What a great idea for a bloggers to share !
Janet’s 60 flowering plants on New Year’s Day is a lot, even for zone 9a. But when I got to thinking, maybe I have a lot too. It has not been mild this winter here but we had early rains, the subject of my Ocober 21 blog when the first paperwhite daffodil and early sasanqua camellias bloomed. Since then winter has progressed rather normally and my first wildflower, the delicate Dentaria californica – Milkmaid have begun.
OK, let’s do a survey beginning with a little photo lesson.
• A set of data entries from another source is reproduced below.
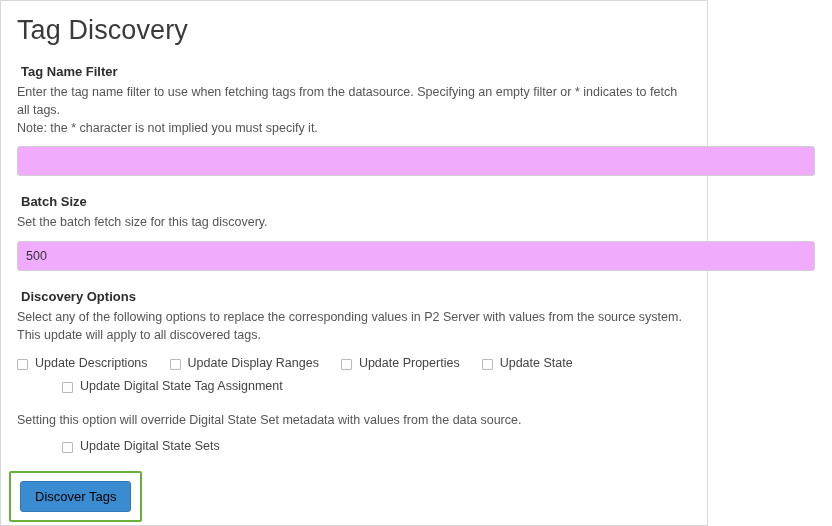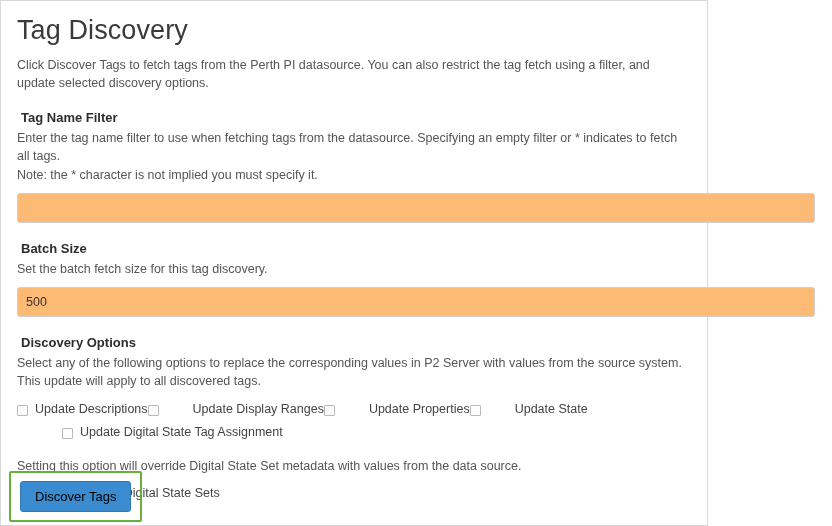"Click Discover Tags to fetch" p.intro { html: <p>Click Discover Tags to fetch tags from the Perth PI datasource. You can also restrict the tag fetch using a filter, and update selected discovery options.</p> -> none }
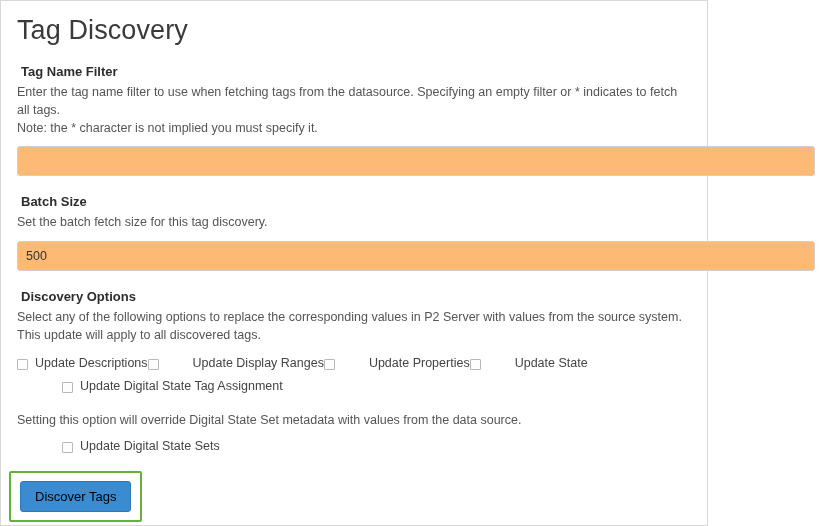"500" .text-input { background: #fdba74 -> #f0abfc }
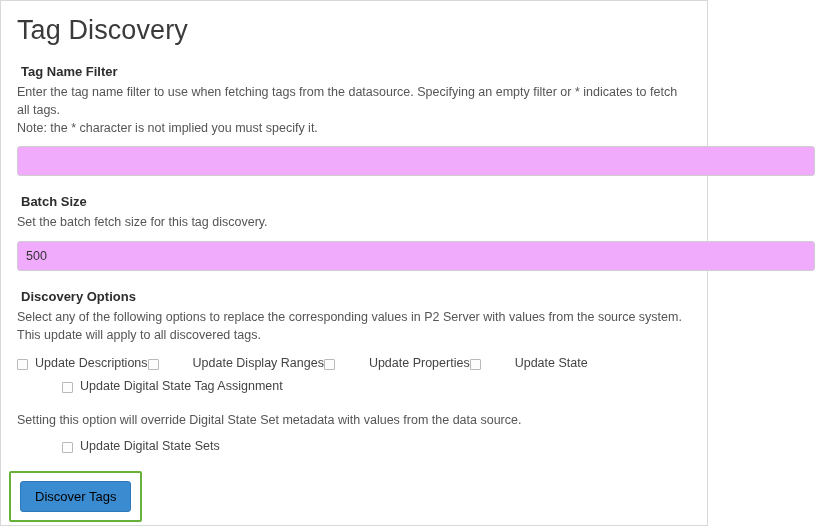"Update Display Ranges" .opt + .opt { gap: 27px -> none; margin-left: none -> 22px }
I can always count on Rosemary to be in bloom now, typical of many Mediterranean plants that begin their annual rejuvenation with rain. Looking at the winter bench photo, taken one New Year’s Eve a couple years ago on my back deck, one would think it is a spare scene in my garden. Ah, but that is the point of that photo, and we know the camera always lies.
A reminder to have a purpose when taking a photo – above is the same plant as in the bench photo but with another intention.
When we photograph our gardens there is always a story to tell by what we include or exclude in each photo. As a professional photographer I try to imagine multiple stories when I photograph so that I can get my camera to give me multiple “lies”. Only later, when an editor needs a photo do I decide which story to tell. With Hydragrea ‘Alice’ I get a photogenic chameleon of a subject, which is also why it is such a wonderful garden companion.
I don’t intend this to be a photo story but a list of plants in flower today. I invite anyone who reads this to make their own list. I know I am blessed with zone 9 California winter and little may be blooming in cold zones – but I would love to know and hear from readers. Maybe we at Gardening Gone Wild will keep an annual log of New Year’s Day plant counts.
Here is mine, 25 plants in bloom New Years Day 2008;
Arctostaphylos ‘Howard Mcminn’
Potato Vine – Solanum jasminoides
Viburnum bodnantense “Dawn’
Hydrangea quircifolia ‘Alice’
Sugar snap peas
Camellia sassanqua (4): ‘Yuletide’, Cleopatra’, Apple Blossom’, ‘Kanjiro’
Camellia japonica ‘Sensation’ (inherited name of uncertain authenticity)
Narcissus (2) ‘Ziva’, ‘Rijnveld’s Early Sensation’
Miniature rose ‘Rainbow’s End’
Milkmaids Dentaria californica
Abutillon hybrid (Salmon)
Impatiens (barely hanging on but must be counted)
What is your list ? Don’t be shy; this is not a a competition but a survey. I will never have as many as Janet. What is happening in your garden? Be sure to include zone number.